= Iraq War Veterans Organization =

Former United States organization

The Iraq War Veterans Organization, or IWVO, was founded on April 12, 2003, by Russell K. Terry and William T. Hutchison. The original intent of the organization was to ensure that veterans returning from the war in Iraq, would not be subjected to the same treatment as veterans of the Vietnam War, in which both Terry and Hutchison served. It has been largely defunct since 2010.

==Mission statement==
As of 2005, the mission statement of the organization included:
- To promote the social welfare of the community (that is, to promote in some way, the common good and general welfare of the people of the community);
- To assist disabled and needy war veterans and members of the U.S. Armed Forces and their dependents and the widows and orphans of deceased veterans;
- To provide entertainment, care, and assistance to hospitalized veterans or members of the U.S. Armed Forces;
- To carry on programs to perpetuate the memory of deceased veterans and members of the Armed Forces and to comfort their survivors;
- To conduct programs for religious, charitable, scientific, literary, or educational purposes;
- To sponsor or participate in activities of a patriotic nature;
- To provide insurance benefits for its members or dependents of its members or both; or
- To provide social and recreational activities for its members.

==Structure==
The IWVO structures itself into two groups. Members are veterans who join the IWVO but do not take any leadership role. Member Representatives are organized by state, and represent the IWVO and its directors in each state. Member Representatives provide support and outreach to their respective states. Most states have multiple representatives. In addition, some Member Representatives are directors for the organization. These include the National Legislative Director, National Media Director, National Membership Director, Chaplain, and other positions that the directors and founder create.

Since inception, the IWVO has created a structure of a Commander and a series of Vice Commanders, similar to that of other veterans organizations.

==Events==
In late 2004, the IWVO began planning with Challenge Aspen, an adaptive sports organization based in Aspen Colorado, for a winter ski clinic to benefit IWVO members who were wounded in the war.
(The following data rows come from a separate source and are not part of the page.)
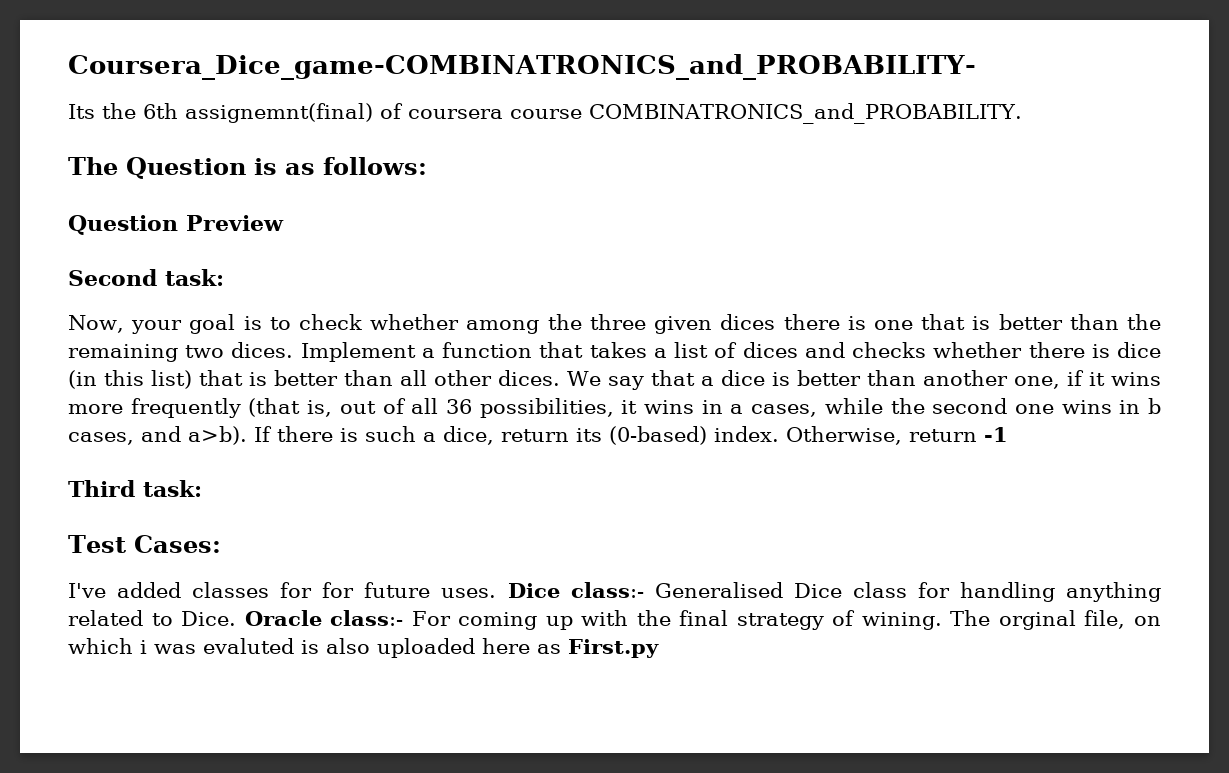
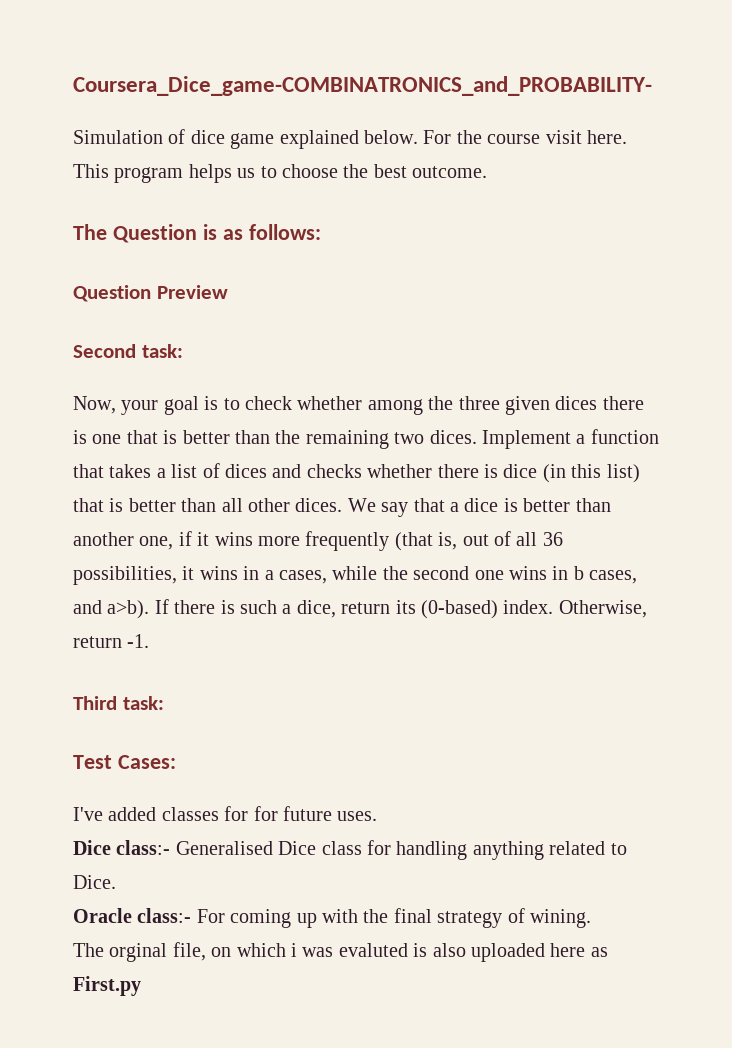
- Its the 6th assignemnt(final) of coursera course COMBINATRONICS_and_PROBABILITY.
+ Simulation of dice game explained below. For the course visit here. This program helps us to choose the best outcome.
- Otherwise, return -1
+ Otherwise, return -1.
- I've added classes for for future uses. Dice class:- Generalised Dice class for handling anything related to Dice. Oracle class:- For coming up with the final strategy of wining. The orginal file, on which i was evaluted is also uploaded here as First.py
+ I've added classes for for future uses.
+ Dice class:- Generalised Dice class for handling anything related to Dice.
+ Oracle class:- For coming up with the final strategy of wining.
+ The orginal file, on which i was evaluted is also uploaded here as First.py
IWVO National Legislative Director Daniel Rosenthal organized the trip, and within three weeks of its conception, six soldiers, sailors and marines attended the clinic. Five of the sailors and marines were from Balboa Naval Medical Center in San Diego, CA. The sixth soldier was from Tallahassee, Florida, and was in the same unit as Rosenthal, who also attended. In 2005, a summer version of the clinic was founded, with more than 30 veterans attending, and it has since become an twice-annual event.

==PTSD==
Also see: Benefits for US Veterans with PTSD

The IWVO is home to an MSN group that claims to be the largest internet based PTSD support group for veterans and family members of the Iraq War. At least one and possibly more of the posters are psychologists and several are experienced in the VA system.

==Personality Disorder Discharges==
Personality disorder discharges have been a priority for the IWVO since early 2006.

In 2007 the IWVO criticized former United States Army Surgeon General Gale Pollock. IWVO co-founder Russell Terry said:

These soldiers are coming home from Iraq with all kinds of problems," Terry says. "They go to the VA for treatment, and they're turned away. They're told, 'No, you have a pre-existing condition, something from childhood.' ... Everybody receives a psychological screening when they join the military. What I want to know is, if all these soldiers really did have a severe pre-existing condition, how did they get into the military in the first place?